Segundo Milner, apenas a conjectura hiperestruturalista (que caracterizaria o trabalho de Lacan frente à Linguística) seria, ao mesmo tempo, “requisito de consistência e ponto de heresia”. Tê-la sustentado significou, para Lacan, uma “exclusão interna” em relação a estruturalismo, ou seja: “Lacan se inscreve neste paradigma com uma tese que o separa do estruturalismo” (MILNER, 2002, p. 148).

Esclarece-se, assim, a afirmação de Milner no texto “Linguística e

Psicanálise”:

Na medida em que a linguagem determina de maneira decisiva a existência do inconsciente, ela não é, aos olhos de Lacan, o que é apreendido pela ciência linguística. E se a Linguística, como ciência, é importante para a Psicanálise, não é porque ela apreenderia o essencial do fenômeno linguagem. (MILNER,1995, p.05)

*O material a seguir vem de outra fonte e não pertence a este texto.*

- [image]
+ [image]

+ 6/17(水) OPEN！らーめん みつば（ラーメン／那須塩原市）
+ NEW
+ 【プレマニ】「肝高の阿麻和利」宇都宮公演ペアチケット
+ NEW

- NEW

“Essencial” da linguagem, na Psicanálise é que “o significante é aquilo que representa o sujeito para outro significante” (LACAN, 1998, p. 833). Lembremos que, para a Linguística estruturalista, não há lugar para uma teorização sobre o sujeito falante. O significante, como “efeito de operações do sistema”, ganha valor

numa cadeia – mas, note-se, ganha valor linguístico, ou seja, propriedades

estruturais específicas e significado.

Não há, porém, valor que possa ser remetido à singularidade de uma fala nem de um falante. Em que pese o fato (a verdade) de que a ideia de sistema/estrutura é legitimamente uma conquista linguística, a Linguística se dissolve caso introduza o factum loquendi (MILNER, 1987, p.44), uma vez que ele é, por definição, “assistemático” (como disse Saussure); “caótico” (como disse Chomsky). É dele que vive a Psicanálise. Milner conclui: Lacan adota a teoria geral da estrutura, mas ela é imediatamente teoria do significante e teoria do sujeito (do

inconsciente) – “este é o núcleo duro”. (MILNER, 2002, p. 202)

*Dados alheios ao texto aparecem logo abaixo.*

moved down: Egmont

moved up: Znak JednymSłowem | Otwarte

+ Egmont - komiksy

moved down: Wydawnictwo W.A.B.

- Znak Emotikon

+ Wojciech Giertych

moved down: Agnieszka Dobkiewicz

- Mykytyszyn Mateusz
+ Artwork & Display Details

Lacan, portanto, foi fiel a Freud, quem instituiu uma “escuta para fenômenos

linguageiros”. Lacan referirá tais fenômenos à estrutura. Por isso, Milner afirma que: “Se a estrutura enquanto estrutura qualquer deve ser o ponto de nó da doutrina do inconsciente e da ciência moderna, então, uma invenção teórica é necessária(MILNER, 2002, p. 206). Esta “invenção” constitui-se no conceito de linguisteria,

termo inventado por Lacan. Este termo será assunto privilegiado no quinto capítulo da presente dissertação. Podemos adiantar que ele vem para distinguir, como vimos no início, o que é do linguista e o que é do psicanalista.

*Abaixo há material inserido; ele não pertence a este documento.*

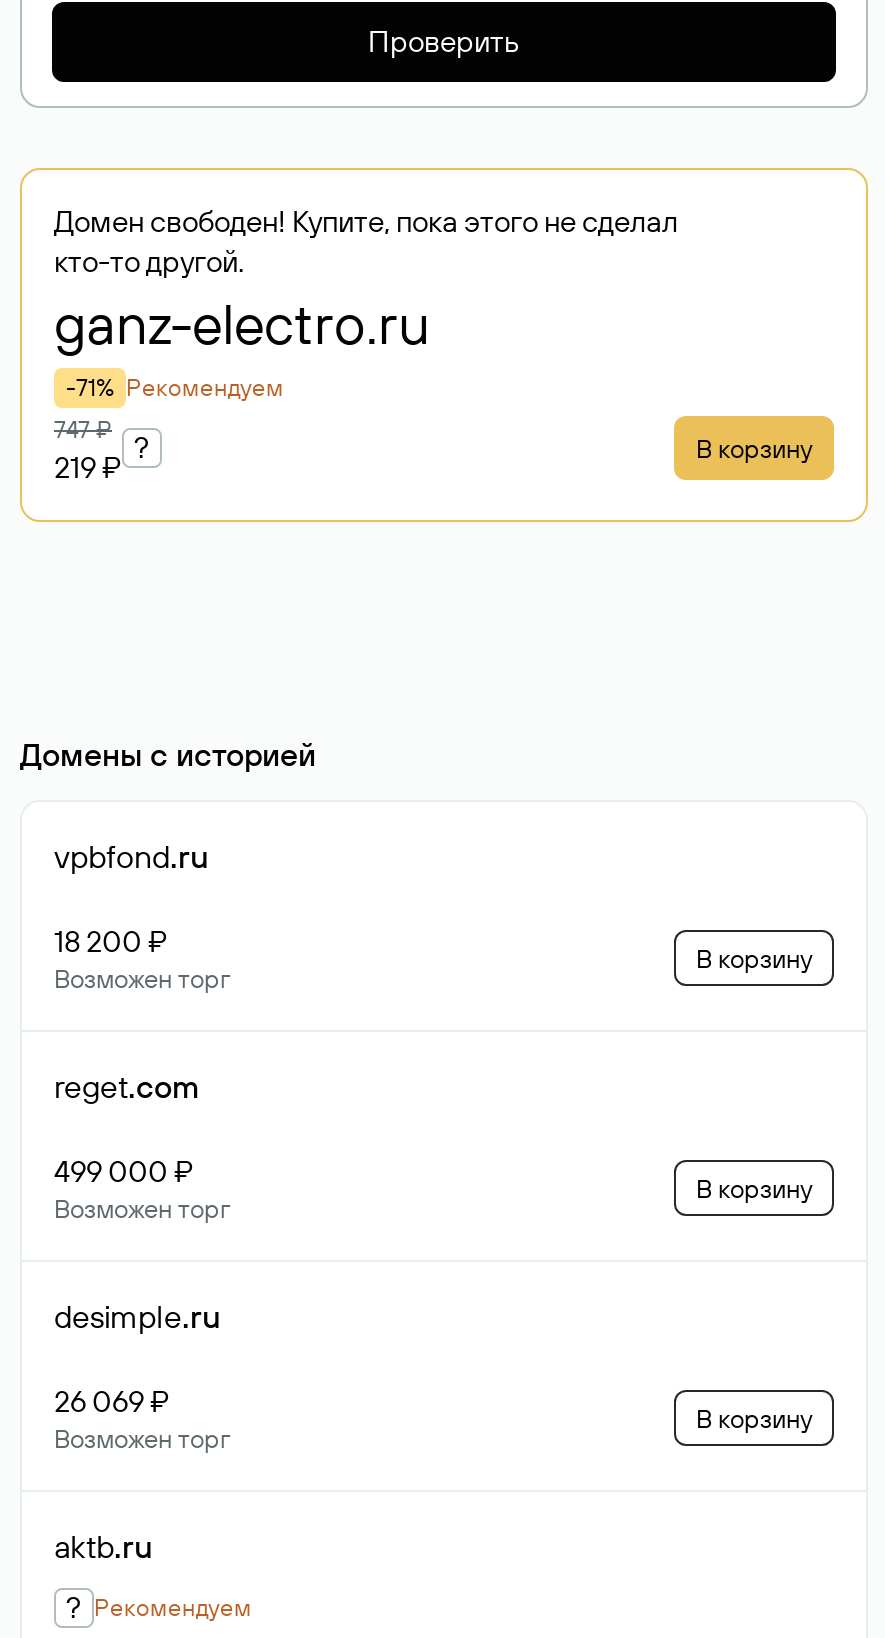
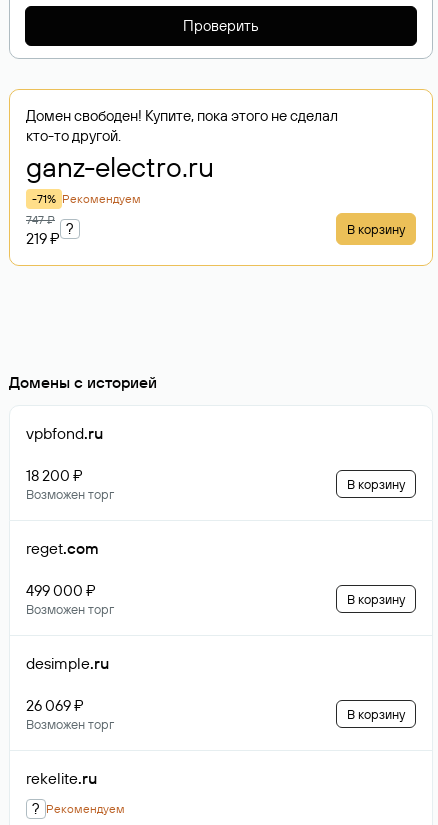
- aktb.ru
+ rekelite.ru
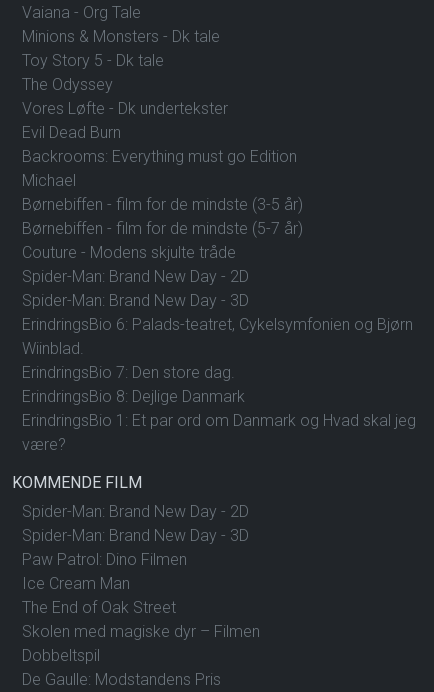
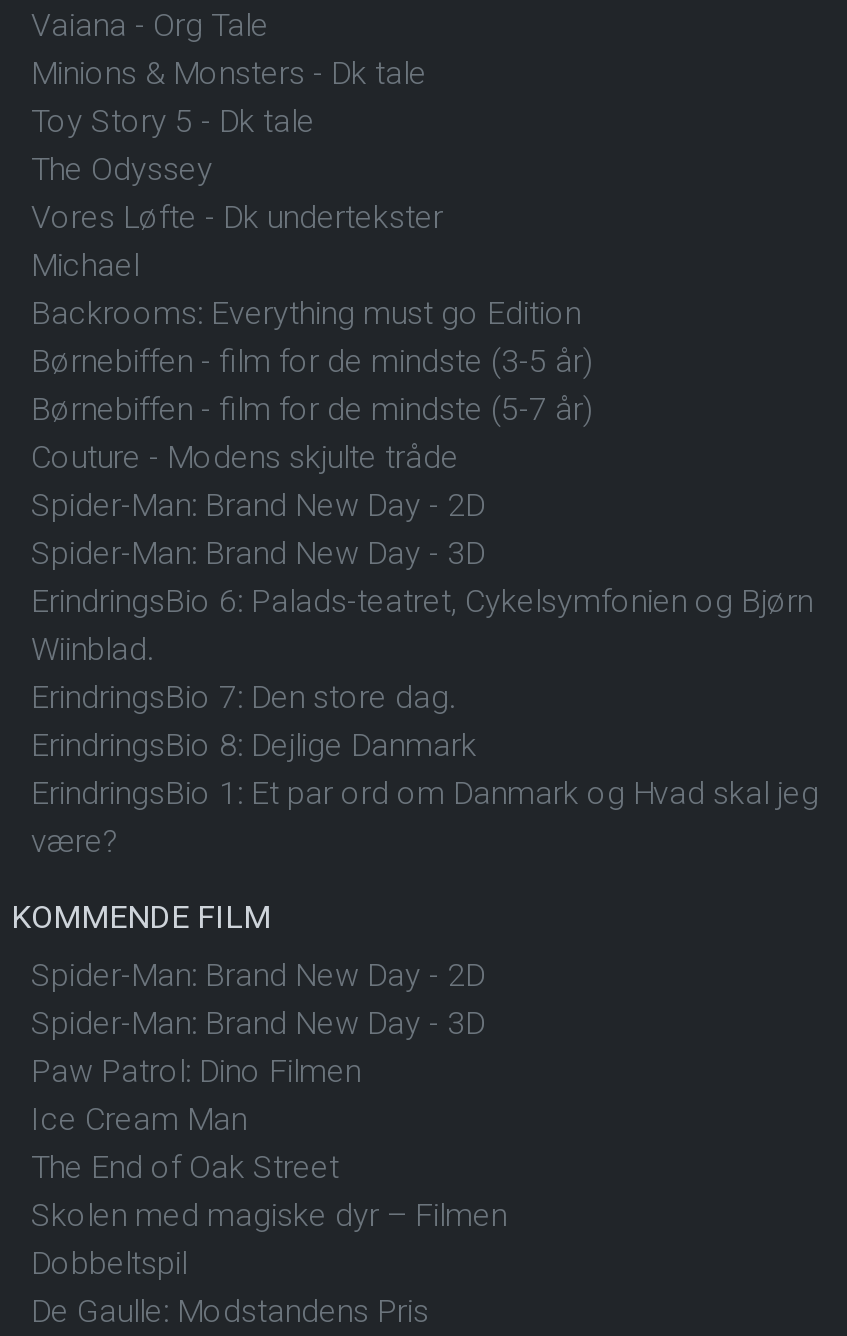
- Evil Dead Burn

moved up: Michael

De fato, esse foi um movimento de Lacan. Em o Aturdito (LACAN, 1973), há um “adeus de Lacan à Linguística” (MILNER, 2002, p. 206), de modo que ele vai situar o Inconsciente onde a Linguística não está. Pensamos, assim, ter podido avançar um pouco mais na direção que é apontada no título deste trabalho: a relação de Lacan com a Linguística envolveu “encontros e desencontros”.